6 – Cumprido o disposto no artigo 417º, nº 2, do Código de Processo Penal, não foi junto qualquer outro articulado.
II – FUNDAMENTAÇÃO
7 – Uma vez que o recurso interposto pelo assistente é manifestamente improcedente, o tribunal limitar-se-á, nos termos dos n.°s 1 e 3 do artigo 420° do Código de Processo Penal, a especificar sumariamente os fundamentos da decisão.
8 – Tal como o sr. procurador-geral-adjunto sustenta no seu muito bem elaborado parecer, a formulação de um requerimento de abertura de instrução de um processo não é o modo adequado de o assistente reagir a um inquérito em que, em seu entender, se tenha omitido a realização “de diligências que pudessem reputar-se essenciais para a descoberta da verdade[1]” e que, por isso mesmo, não permite afirmar a “existência de um crime, determinar os seus agentes e a responsabilidade deles[2]”.
De facto, um tal requerimento pressupõe que o assistente considere que, em face dos indícios recolhidos durante o inquérito, se podia e devia ter imputado a um arguido determinado a prática de factos que o responsabilizavam criminalmente. Por isso é que o requerimento de abertura de instrução, quando apresentado pelo assistente, tem que se assumir como uma acusação alternativa, ou seja, tem que ter o conteúdo da acusação que o assistente sustenta que o Ministério Público deveria ter formulado no termo do inquérito.
É isto que resulta do facto de a instrução ser, no actual Código de Processo Penal, uma fase que “visa a comprovação judicial da decisão de deduzir acusação ou de arquivar o inquérito em ordem a submeter ou não a causa a julgamento[3]”.
Não permitindo as diligências efectuadas durante o inquérito determinar, nomeadamente, a identidade do agente de um crime que se considera suficientemente indiciado e sendo possível realizar outras que propiciem essa identificação, deverá o assistente arguir a nulidade do inquérito para que ele seja então completado.

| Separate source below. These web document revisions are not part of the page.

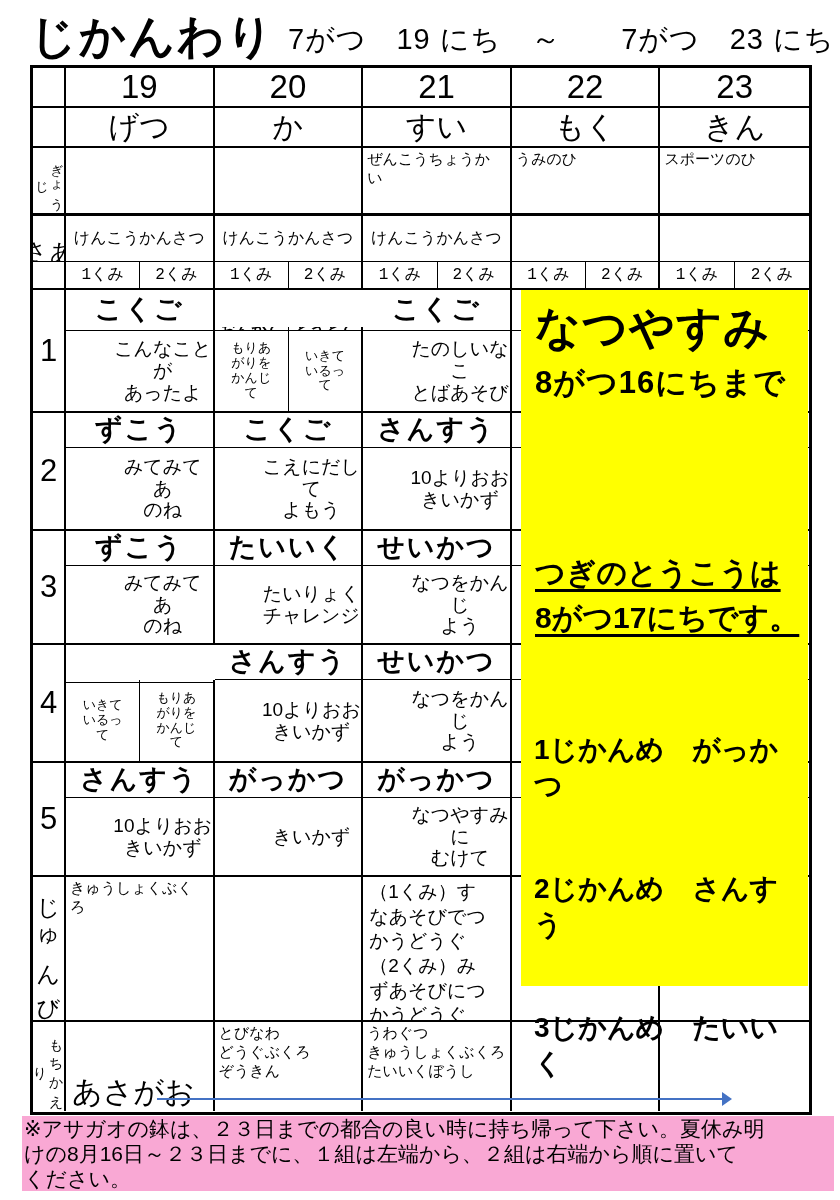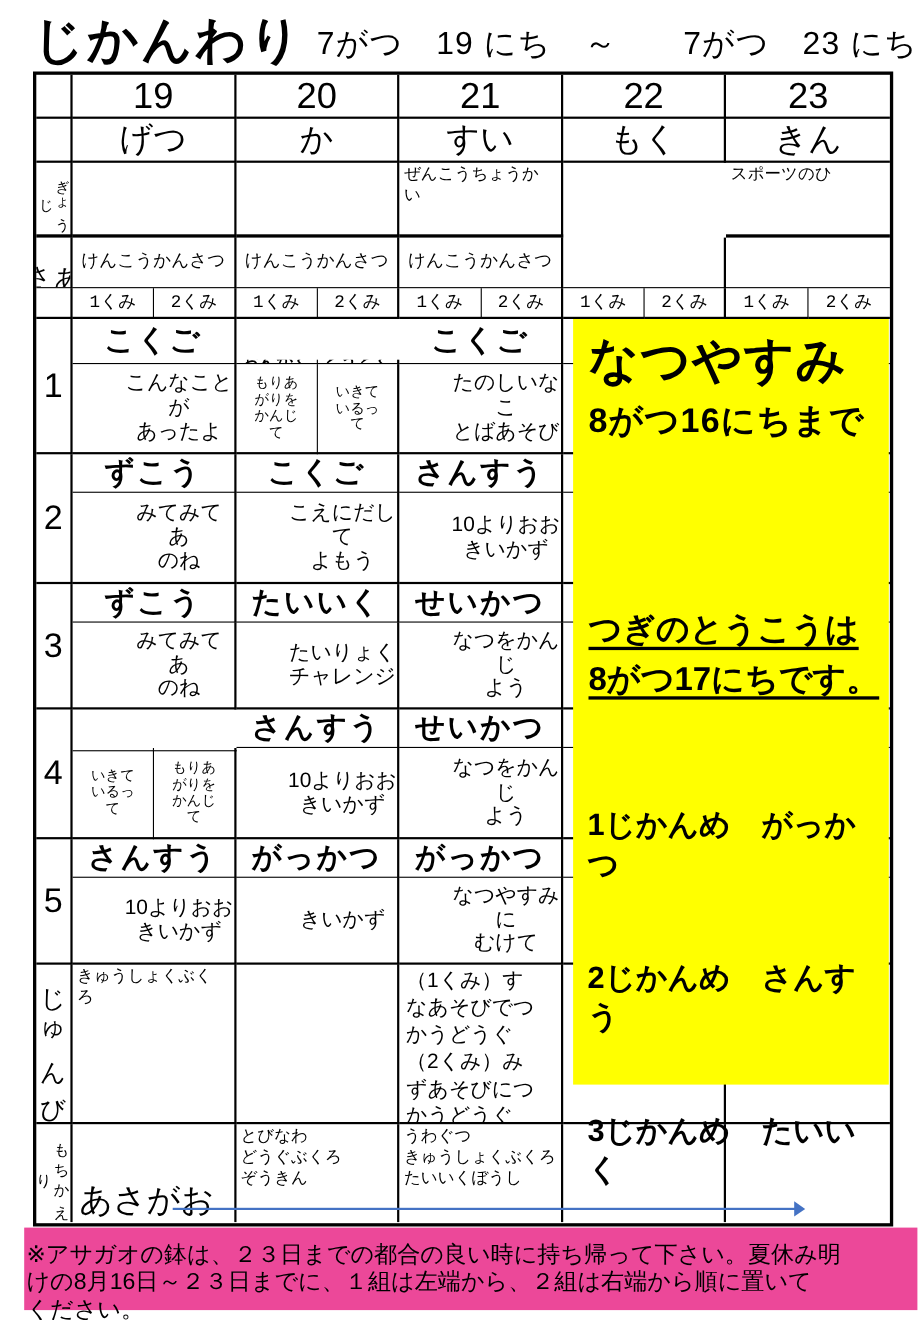--- a/index.html
+++ b/index.html
@@ -83,6 +83,7 @@
     <div class="cell vr2 hb3" style="grid-area:3/4/4/6"></div>
     <div class="cell f-note tl vr2 hb3" style="grid-area:3/6/4/8">ぜんこうちょうか
 い</div>
+    <div class="cell f-note tl vr2 hb3" style="grid-area:3/8/4/10">うみのひ</div>
     <div class="cell f-note tl hb3" style="grid-area:3/10/4/12">スポーツのひ</div>
 
     <div class="cell vert lbl-morning vr2 hb1" style="grid-area:4/1/5/2">あさ</div>

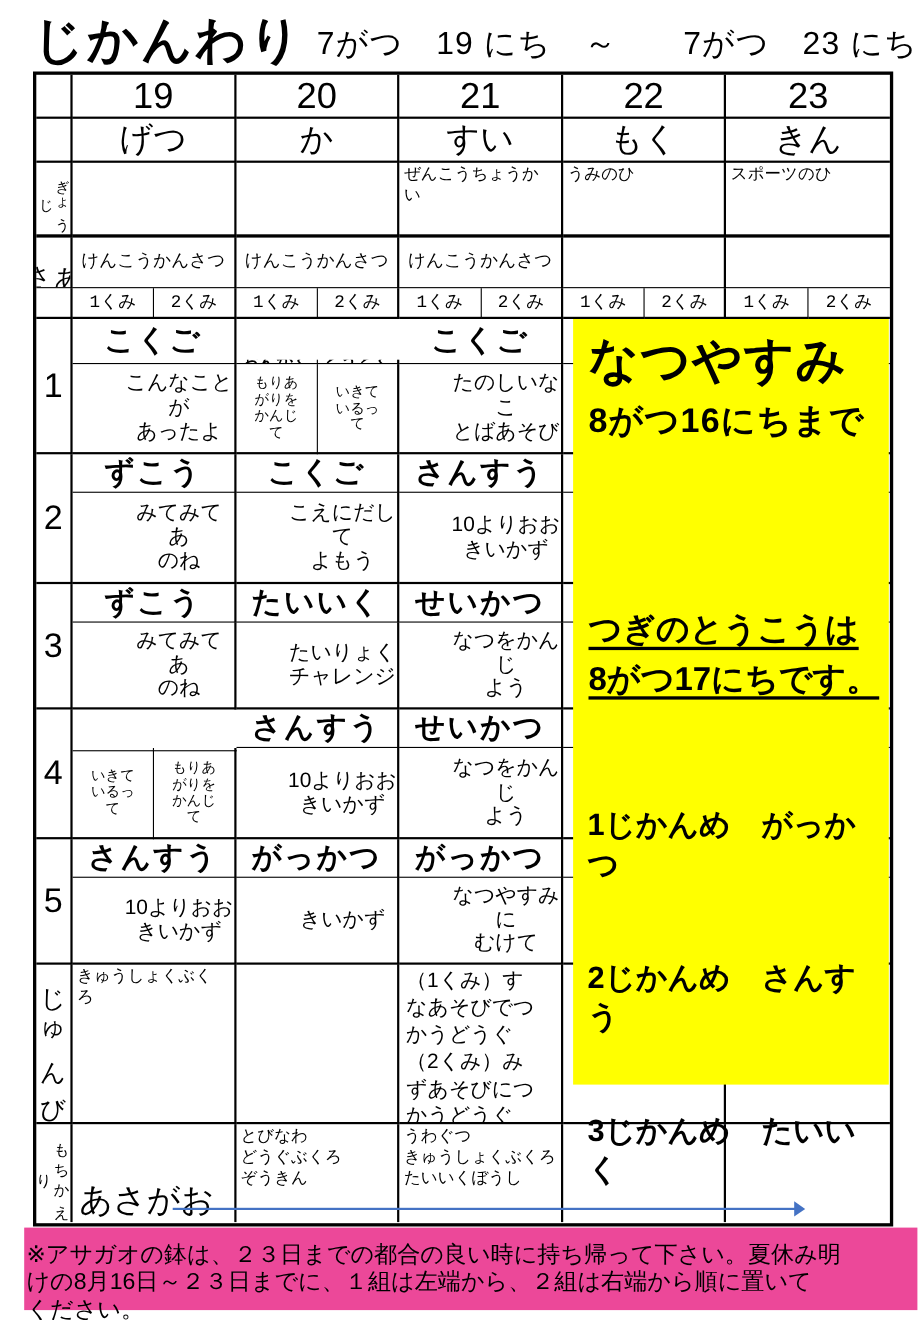--- a/index.html
+++ b/index.html
@@ -51,8 +51,8 @@
   .arrow-head{position:absolute;left:722px;top:1092px;width:0;height:0;z-index:6;
               border-left:10px solid #4472C4;border-top:7px solid transparent;border-bottom:7px solid transparent;}
 
-  .footer{position:absolute;left:22px;top:1116px;width:812px;height:75px;background:#ec4899;
-          z-index:7;font-size:21px;line-height:25px;padding:12px 2px;box-sizing:border-box;white-space:pre-line;}
+  .footer{position:absolute;left:22px;top:1116px;width:812px;height:75px;background:#f9a8d4;
+          z-index:7;font-size:21px;line-height:25px;padding:0 2px;box-sizing:border-box;white-space:pre-line;}
 </style>
 </head>
 <body>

Não foi esse o caminho seguido pelo assistente nestes autos.
Em vez de arguir a nulidade do inquérito[4], pretendeu transformar a instrução numa fase complementar de investigação, como se ainda se encontrasse em vigor o Código de Processo Penal de 1929.
9 – Não tendo sido arguida tempestivamente a nulidade prevista na alínea d) do n.° 2 do artigo 120° do Código de Processo Penal, e tendo sido indeferido pela srª juíza de instrução o requerimento em que se solicitava a realização de outras diligências de prova, a decisão sobre a suficiência ou insuficiência dos indícios que o presente recurso coloca só pode ser tomada com base nos elementos efectivamente recolhidos através das diligências realizadas no inquérito e na instrução.
Ora, destas, como o próprio recorrente parece admitir, não resultam indícios minimamente consistentes que permitam imputar ao arguido B. a alteração do registo do conta-quilómetros do veículo.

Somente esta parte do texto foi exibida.